Language skills are strong predictors of academic, social-emotional, and behavioral outcomes when children enter school. They learn language in the preschool years by interacting with others, especially their parents. Book sharing is a popular way parents engage young children in conversation. However, not all parents agree to share books and not all children like to read books to them.

A new study on “parental talk” by Florida Atlantic University, in collaboration with Aarhus University in Denmark, provides an alternative. To increase the quality of a preschooler’s language experience and skills, consider reminiscing with them.

To determine the effects of encouraging parents to reminisce with their children, researchers examined the characteristics of conversations between Danish parents and their 3- to 5-year-old children while they engaged in three different activities. Parents and children were asked to share wordless picture books (booksharing), reminisce about past events, and build with LEGO bricks.

From the transcripts of parent-child conversations in these three activities, the researchers measured characteristics of parents’ speech that have been found to be related to children’s language development. They also measured how much the children talked, as children’s production has also been shown to be a positive predictor of their language development.

Results of the study, published in Journal of Applied Developmental Psychology, shows that reminiscing is very good at eliciting high-quality speech from parents, and in many ways, as good as book sharing. Book sharing and reminiscing was greater than toy play on three measures of interactive quality: less frequent use of directives, more frequent use of what/who/where questions, and more frequent use of why/how questions.
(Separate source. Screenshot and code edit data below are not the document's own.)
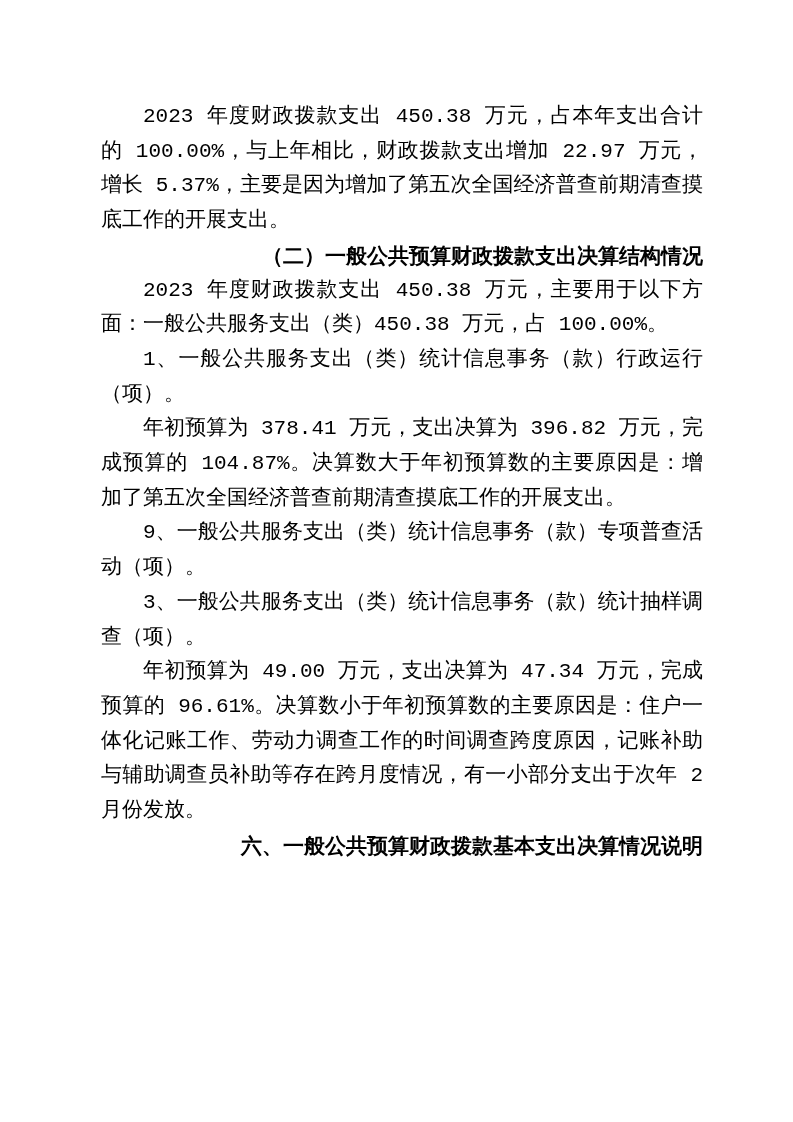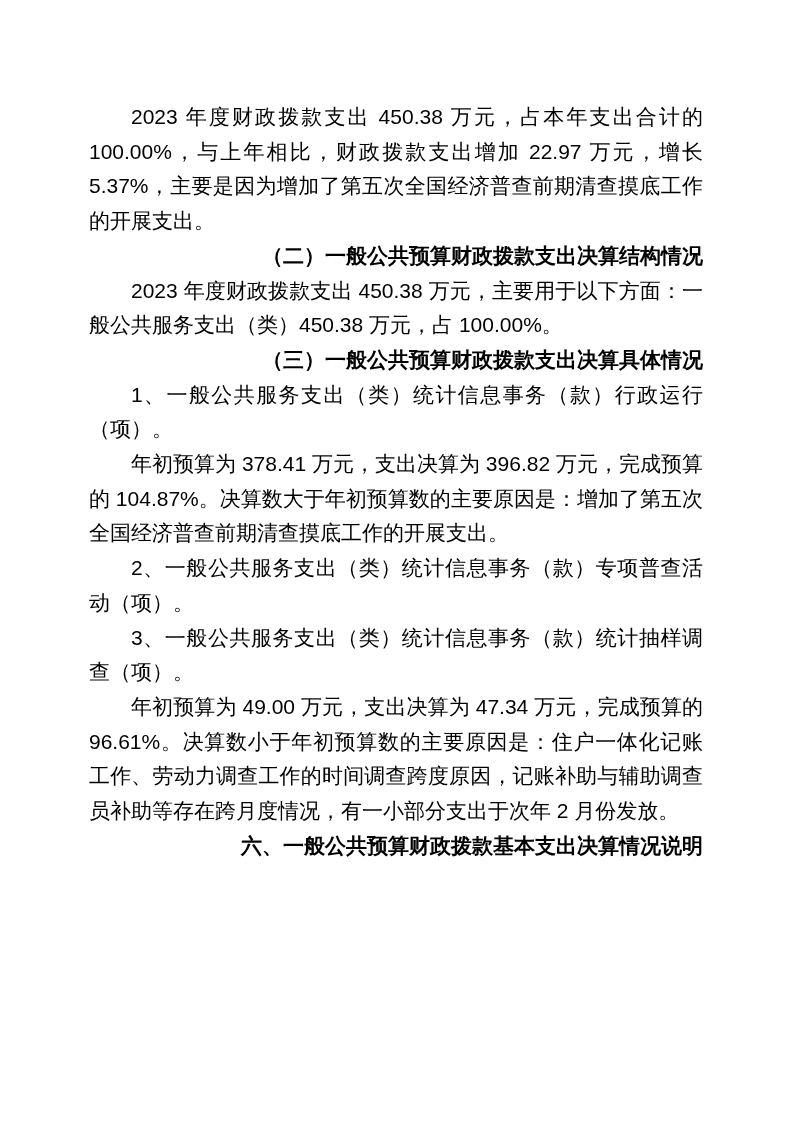--- a/index.html
+++ b/index.html
@@ -26,10 +26,11 @@
     color: #000000;
   }
   .body-text {
-    font-family: Liberation Sans, sans-serif;
+    font-family: Liberation Mono, monospace;
     font-weight: 400;
     text-align: justify;
     text-justify: inter-ideograph;
+    margin-left: 12px;
   }
   .heading-text {
     font-family: "Liberation Sans", "DejaVu Sans", sans-serif;

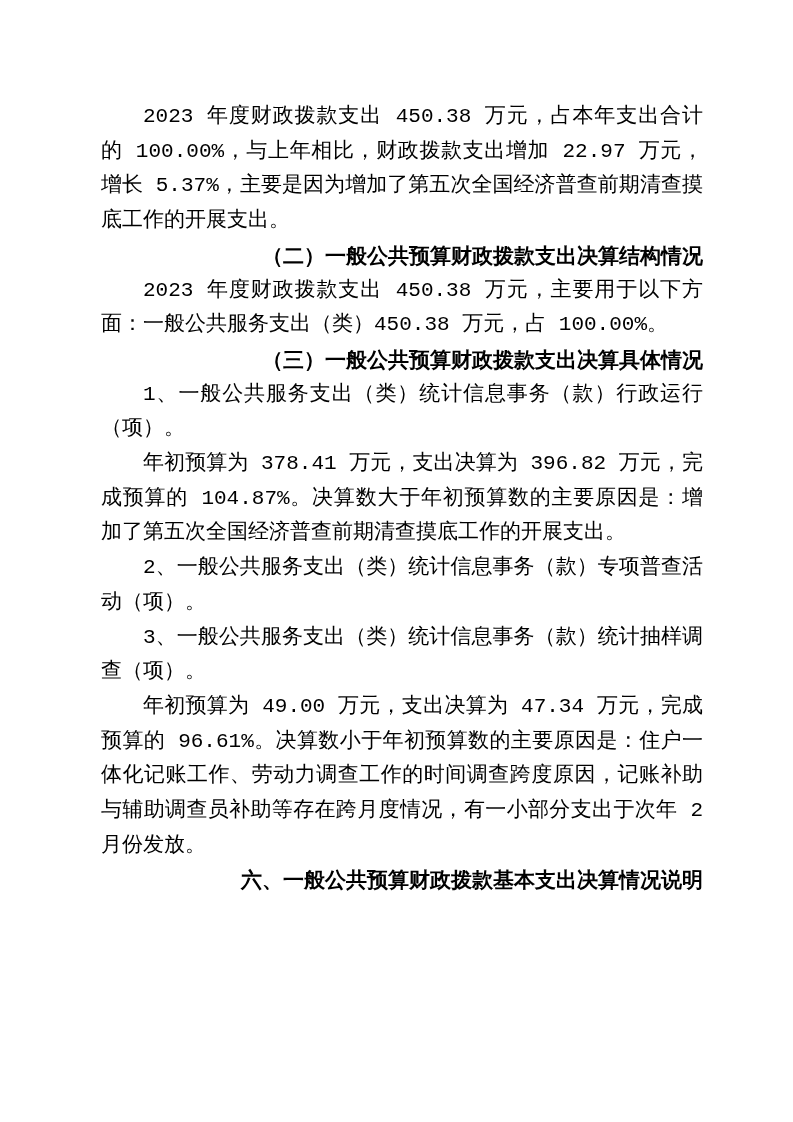--- a/index.html
+++ b/index.html
@@ -45,7 +45,6 @@
   <p class="block body-text">2023 年度财政拨款支出 450.38 万元，占本年支出合计的 100.00%，与上年相比，财政拨款支出增加 22.97 万元，增长 5.37%，主要是因为增加了第五次全国经济普查前期清查摸底工作的开展支出。</p>
   <h3 class="block heading-text">（二）一般公共预算财政拨款支出决算结构情况</h3>
   <p class="block body-text">2023 年度财政拨款支出 450.38 万元，主要用于以下方面：一般公共服务支出（类）450.38 万元，占 100.00%。</p>
-  <h3 class="block heading-text">（三）一般公共预算财政拨款支出决算具体情况</h3>
   <p class="block body-text">1、一般公共服务支出（类）统计信息事务（款）行政运行（项）。</p>
   <p class="block body-text">年初预算为 378.41 万元，支出决算为 396.82 万元，完成预算的 104.87%。决算数大于年初预算数的主要原因是：增加了第五次全国经济普查前期清查摸底工作的开展支出。</p>
   <p class="block body-text">2、一般公共服务支出（类）统计信息事务（款）专项普查活动（项）。</p>

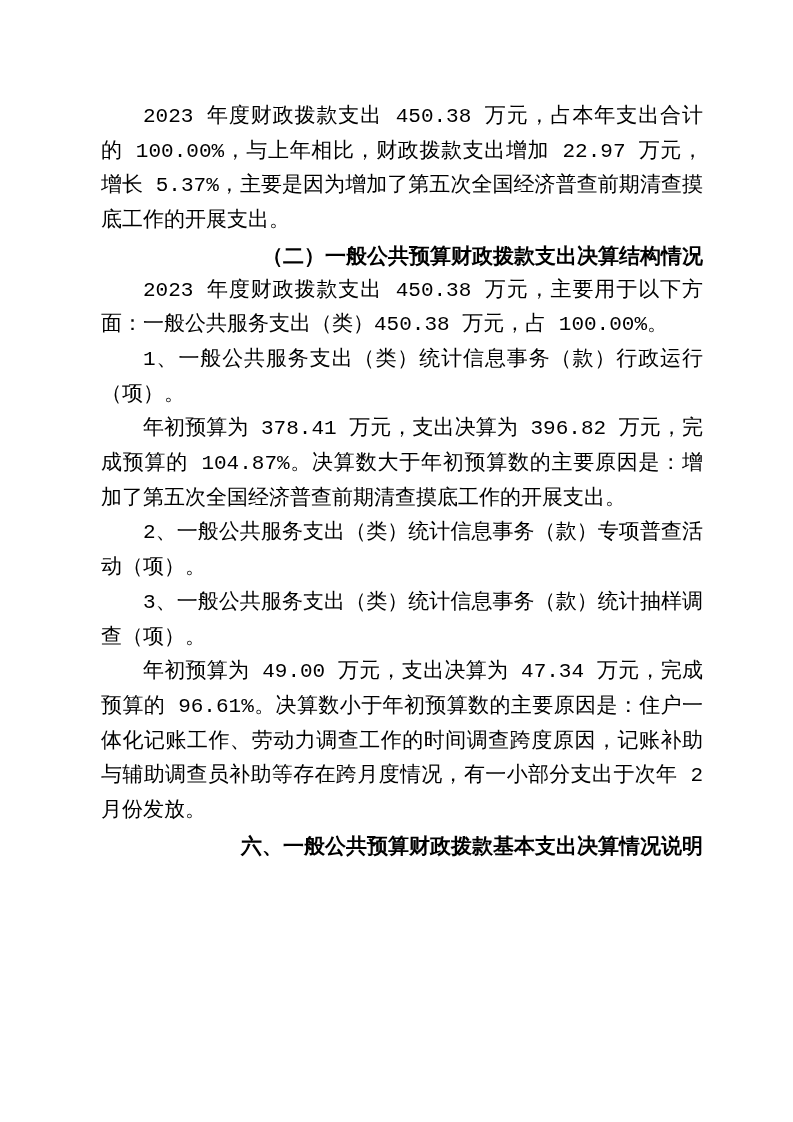--- a/index.html
+++ b/index.html
@@ -47,7 +47,7 @@
   <p class="block body-text">2023 年度财政拨款支出 450.38 万元，主要用于以下方面：一般公共服务支出（类）450.38 万元，占 100.00%。</p>
   <p class="block body-text">1、一般公共服务支出（类）统计信息事务（款）行政运行（项）。</p>
   <p class="block body-text">年初预算为 378.41 万元，支出决算为 396.82 万元，完成预算的 104.87%。决算数大于年初预算数的主要原因是：增加了第五次全国经济普查前期清查摸底工作的开展支出。</p>
-  <p class="block body-text">2、一般公共服务支出（类）统计信息事务（款）专项普查活动（项）。</p>
+  <p class="block body-text">9、一般公共服务支出（类）统计信息事务（款）专项普查活动（项）。</p>
   <p class="block body-text">3、一般公共服务支出（类）统计信息事务（款）统计抽样调查（项）。</p>
   <p class="block body-text">年初预算为 49.00 万元，支出决算为 47.34 万元，完成预算的 96.61%。决算数小于年初预算数的主要原因是：住户一体化记账工作、劳动力调查工作的时间调查跨度原因，记账补助与辅助调查员补助等存在跨月度情况，有一小部分支出于次年 2 月份发放。</p>
   <h3 class="block heading-text">六、一般公共预算财政拨款基本支出决算情况说明</h3>

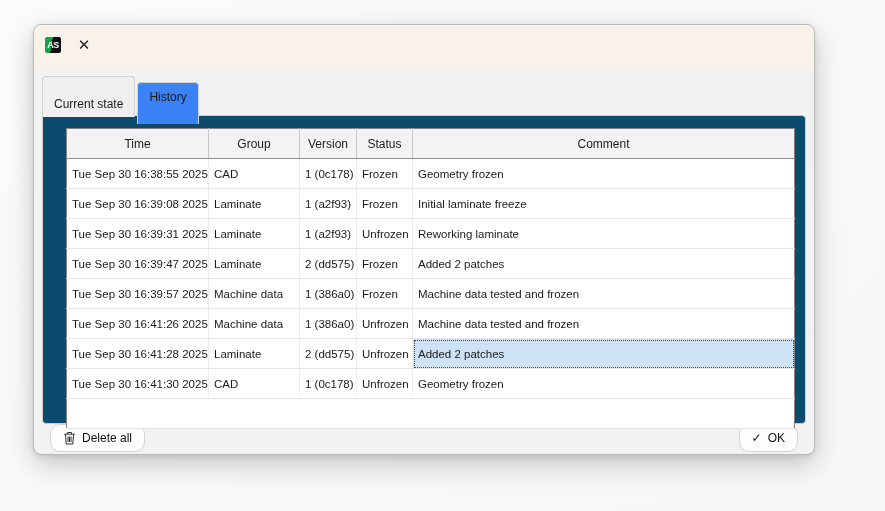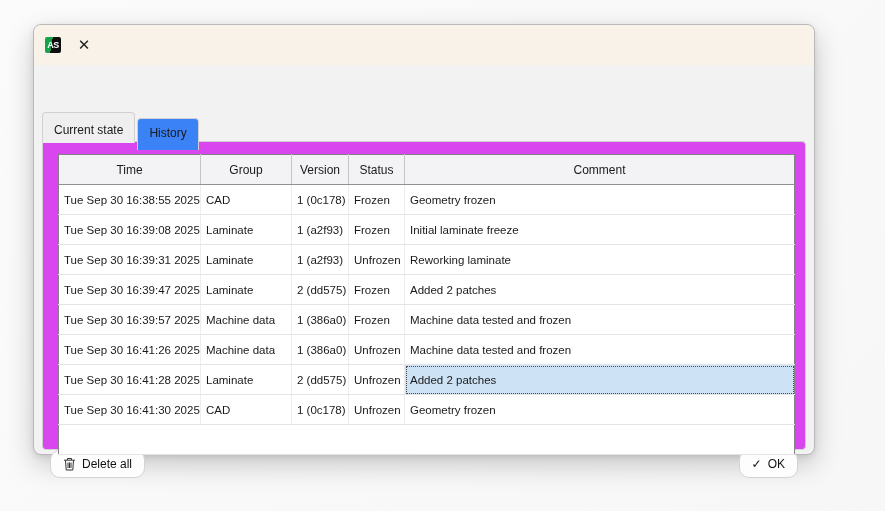--- a/index.html
+++ b/index.html
@@ -18,7 +18,7 @@
     border: 1px solid #b9b9b9;
     border-radius: 8px;
     box-shadow: 0 10px 28px rgba(0,0,0,0.20), 0 2px 6px rgba(0,0,0,0.10);
-    display: flex; flex-direction: column; gap: 36px;
+    display: flex; flex-direction: column;
   }
   .titlebar {
     height: 40px; flex: 0 0 40px;

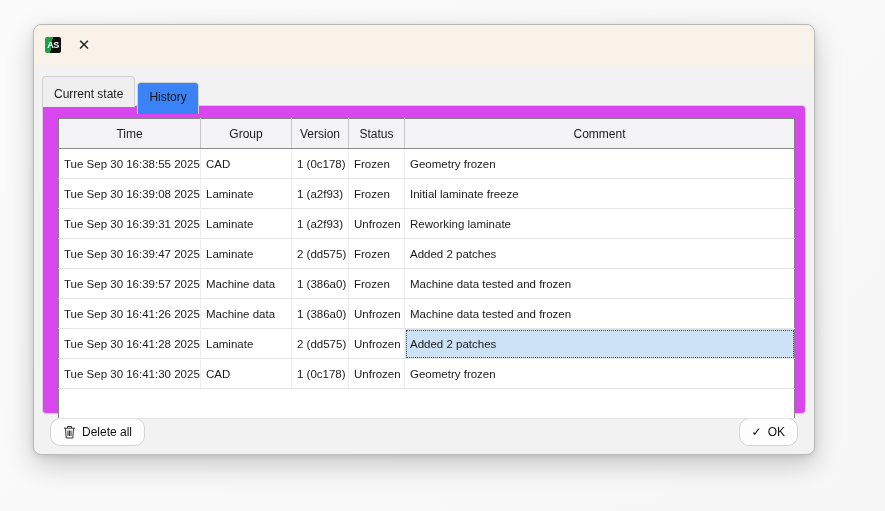--- a/index.html
+++ b/index.html
@@ -44,7 +44,7 @@
   .content { flex: 1; padding: 9px 8px 0 8px; display: flex; flex-direction: column; }
   .tabs { display: flex; padding-left: 0; position: relative; z-index: 2; }
   .tab {
-    font-size: 12px; padding: 10px 11px 6px 11px;
+    font-size: 12px; padding: 20px 11px 6px 11px;
     border: 1px solid #d0d0d0; border-bottom: none;
     border-radius: 4px 4px 0 0;
     background: #efefef; color: #1a1a1a;

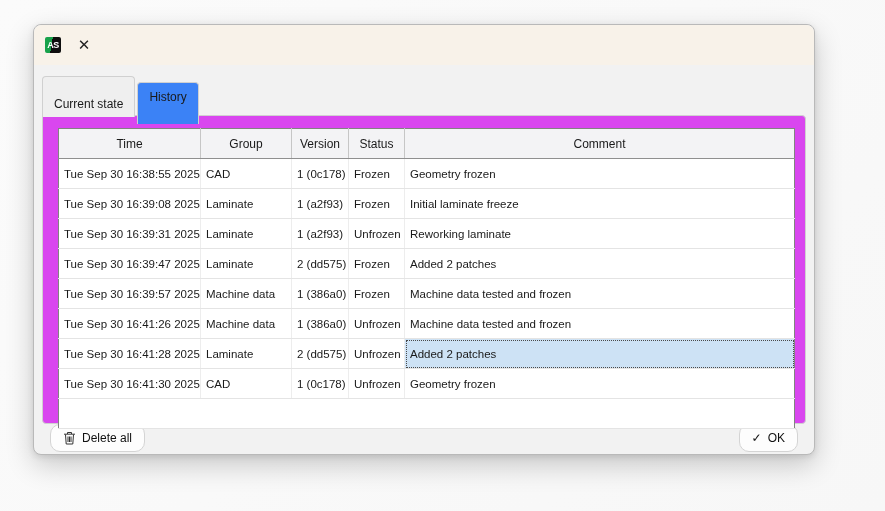--- a/index.html
+++ b/index.html
@@ -56,9 +56,9 @@
   }
   .panel {
     border: 1px solid #d0d0d0; border-radius: 0 4px 4px 4px;
-    background: #d946ef;
+    background: #0c4a6e;
     height: 309px; flex: 0 0 309px;
-    padding: 12px 10px 10px 15px;
+    padding: 12px 10px 10px 23px;
     position: relative; z-index: 1;
   }
   table.grid {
Just reminiscing, not book sharing, differs from toy play in parent talk in that the grammatical complexity is higher and children’s utterances are expanded more frequently. Both reminders and book sharing increased the literal quality of parent speech compared to toy play.

“The findings from our study should strengthen the arguments for recall as a basis for culturally sensitive interventions to enhance the quality of children’s language experiences,” said Erica Hoff, P.D. said HD, senior author and professor of psychology. FAU Charles E. Schmidt College of Science. “Talking in recall is characterized by longer and more complex sentences than talking in many other settings, and particularly detailed recall in which the adult encourages the child to speak, of the child’s language. benefits development. more widely than reading a book as a naturally occurring process across cultures and levels of socioeconomic status.”

Interestingly, the researchers found no difference between mothers and fathers. Until now, the literature on differences between fathers’ and mothers’ communication with their children has been sparse with mixed results and relies heavily on samples in the United States. A Danish sample provided an opportunity to study differences between mothers and fathers in a place where parental roles are less gendered than elsewhere.

While the findings provide new evidence that reminiscing is an activity that accelerates parents’ use of rich language, the researchers caution that it does not reduce differences in parents’ speech quality related to parents’ education levels. does. More educated parents labeled objects and events more often, their speech was more grammatically complex, and they repeated and extended their children’s previous words more often.

“Reminiscing is good, but it’s not a magic bullet that closes the social and educational gap. The driving force behind our research is to find ways to improve the language skills of children from more advantaged and less advantaged families. Close the experience gap.” Hoff said. “Of course, it is good to find activities that enrich all children’s language experiences, and all children will benefit from such experiences. However, such activities are not expected to eliminate all differences in children’s experience. could go.”

Although differences in language use associated with parental education have not been ruled out, an important finding from this study is that the greatest influence on the quality of parent-child communication is the activity in which parents and children engage. are

“I would advise parents that it’s not just about spending time with your kids. It’s also about what you’re doing when you’re spending time with them,” Hoff said. “It’s good to take some time to talk. If you like to read books, read books, if you want to talk about future plans or talk about the past, then do it. Take time to interact with children.”

Co-authors of the study are Fabio Trecca, Ph.D., senior researcher; Anders Hodgen, PhD, an associate professor; and Dorthe Belses, Ph.D., a professor, all with the School of Communication and Culture, Aarhus University; and Brett Larson, Ph.D., professor of psychology, FAU Charles E. Schmidt College of Science.

This research was supported by Styrelsen for Uddannelse og Kvalitet (Danish National Agency for Education and Quality) and TrygFonden (grant 147476 to Belses).